Session Persistence for Long-Running Experiments
AI training jobs run for hours or days. Zellij sessions persist even if your SSH connection drops or your local terminal crashes. Reconnect and run zellij attach training-run-42 to resume exactly where you left off, with all panes, tabs, scrollback, and running processes intact. Session serialization (enabled with session_serialization true) also saves and restores your layout structure when Zellij restarts.
Integration with AI Development Tools
Zellij works well alongside the tools in our AI services stack. Run MLflow tracking in one tab, TensorBoard in another, and your training script in a third. The strider file manager plugin provides quick filesystem navigation for organizing datasets and checkpoints without leaving the terminal.
Zellij for Cybersecurity
Security professionals live in the terminal. Penetration testing, incident response, forensic analysis, and compliance auditing all require juggling multiple tools, sessions, and outputs simultaneously. Zellij offers concrete advantages over tmux for these workflows.

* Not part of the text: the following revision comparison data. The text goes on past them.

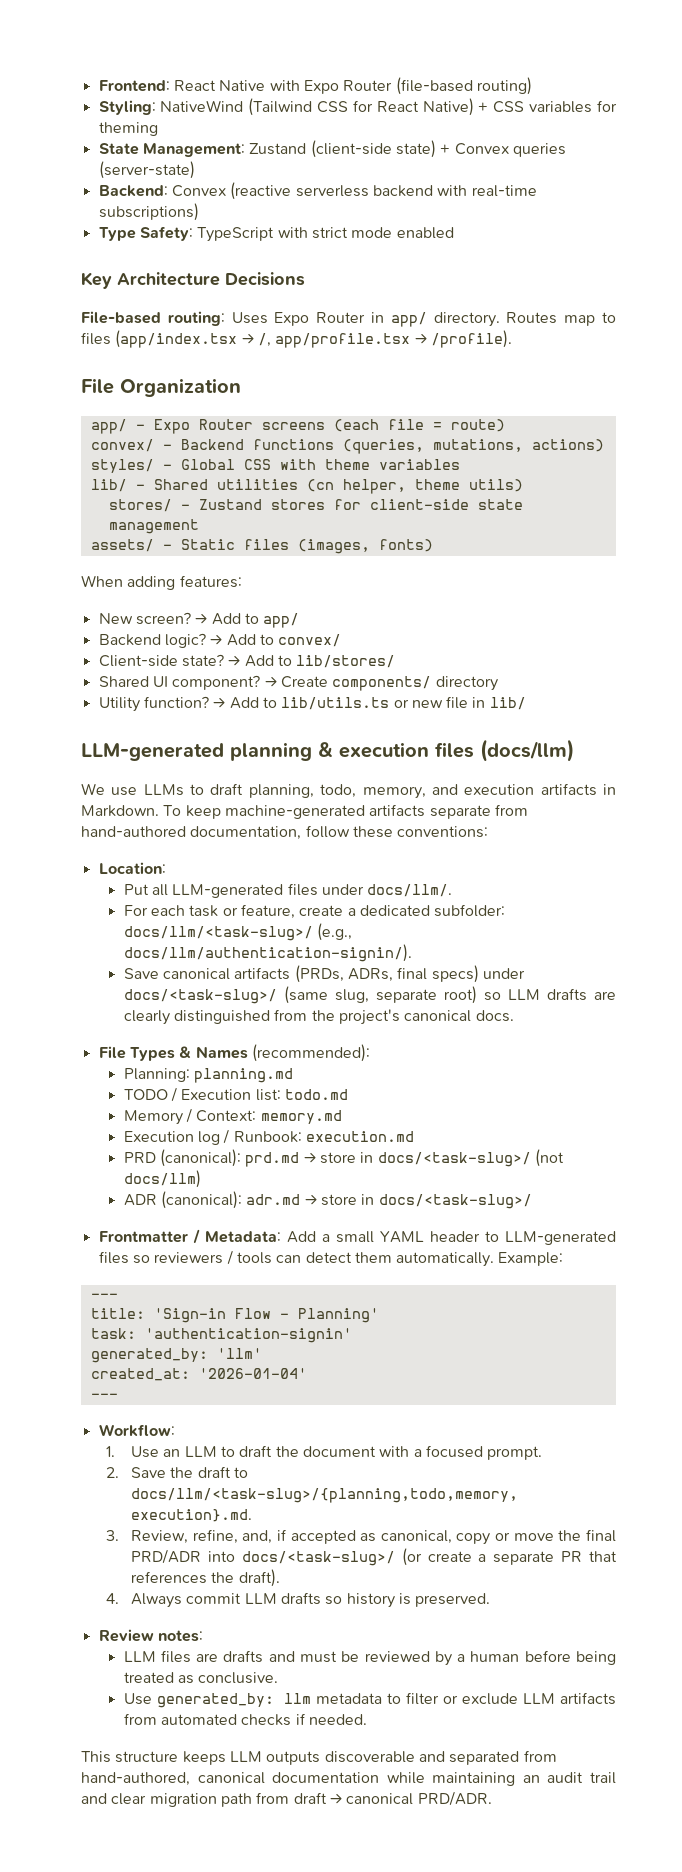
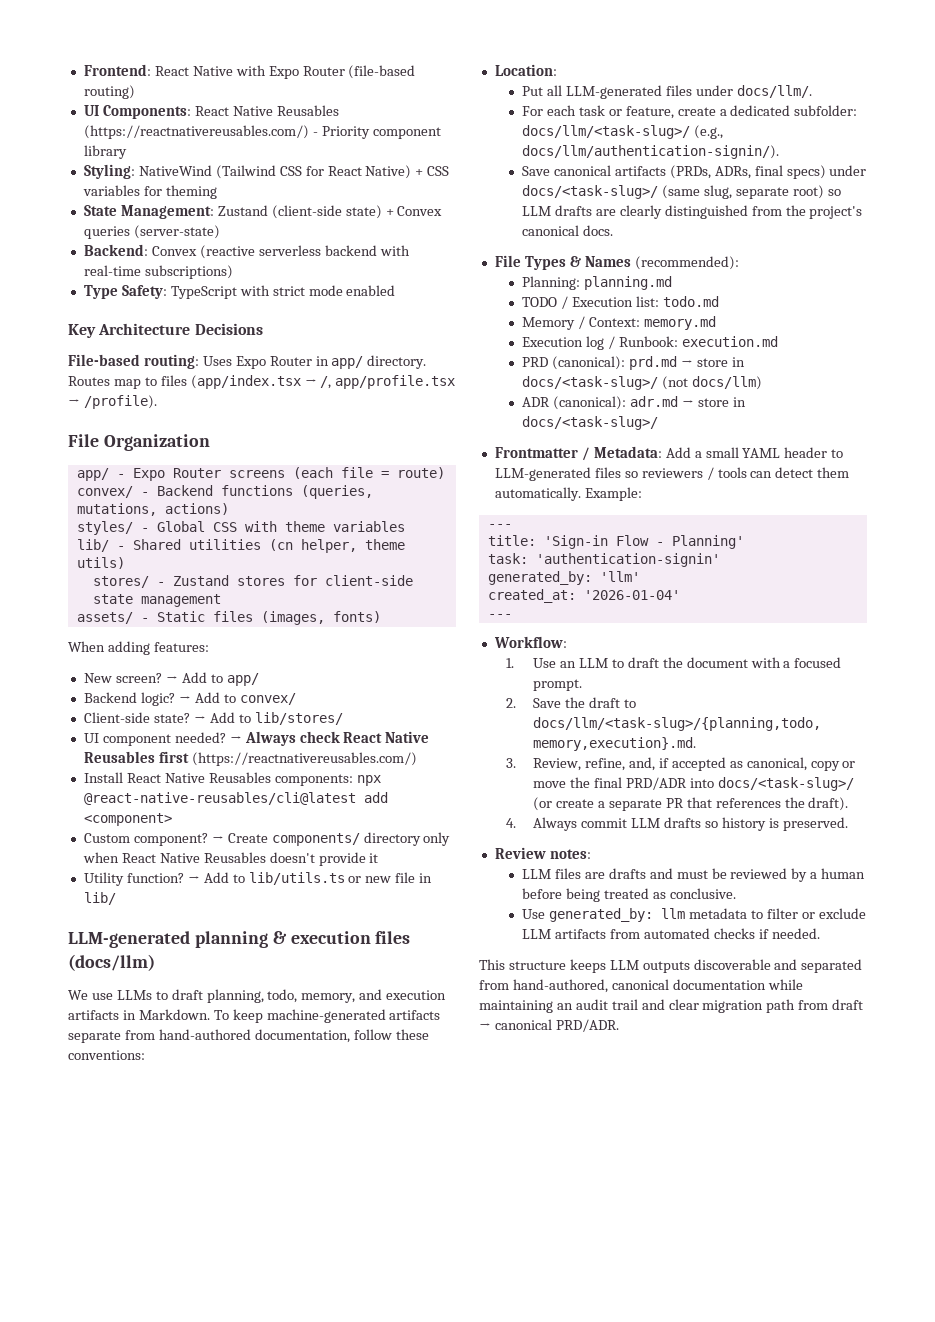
+ UI Components: React Native Reusables (https://reactnativereusables.com/) - Priority component library
- Shared UI component?
+ UI component needed? → Always check React Native Reusables first (https://reactnativereusables.com/)
+ Install React Native Reusables components: npx @react-native-reusables/cli@latest add <component>
+ Custom component?
- → Create components/ directory
+ → Create components/ directory only when React Native Reusables doesn't provide it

Running Multiple Assessment Tools Simultaneously
A typical penetration test involves running nmap in one pane, Burp Suite proxy output in another, a reverse shell listener in a third, and note-taking in a fourth. Zellij layouts let you pre-define these workspaces for different engagement types (external network, internal network, web application, wireless) so that every assessment starts from a consistent, documented baseline.
The floating pane feature is especially useful during assessments. You are reviewing nmap output and need to quickly decode a base64 string or look up a CVE. Toggle a floating pane, run the command, copy the result, and dismiss the pane. Your assessment layout stays exactly as it was.
Session Logging
Zellij supports scrollback export per pane, which is valuable for evidence collection during assessments. You can dump the full scrollback of any pane to a file using Ctrl+s (scroll mode) and then the dump keybinding, or use the zellij action dump-screen IPC command for scripted captures. For organizations that require CMMC compliance, having terminal session logs as evidence artifacts is a practical requirement.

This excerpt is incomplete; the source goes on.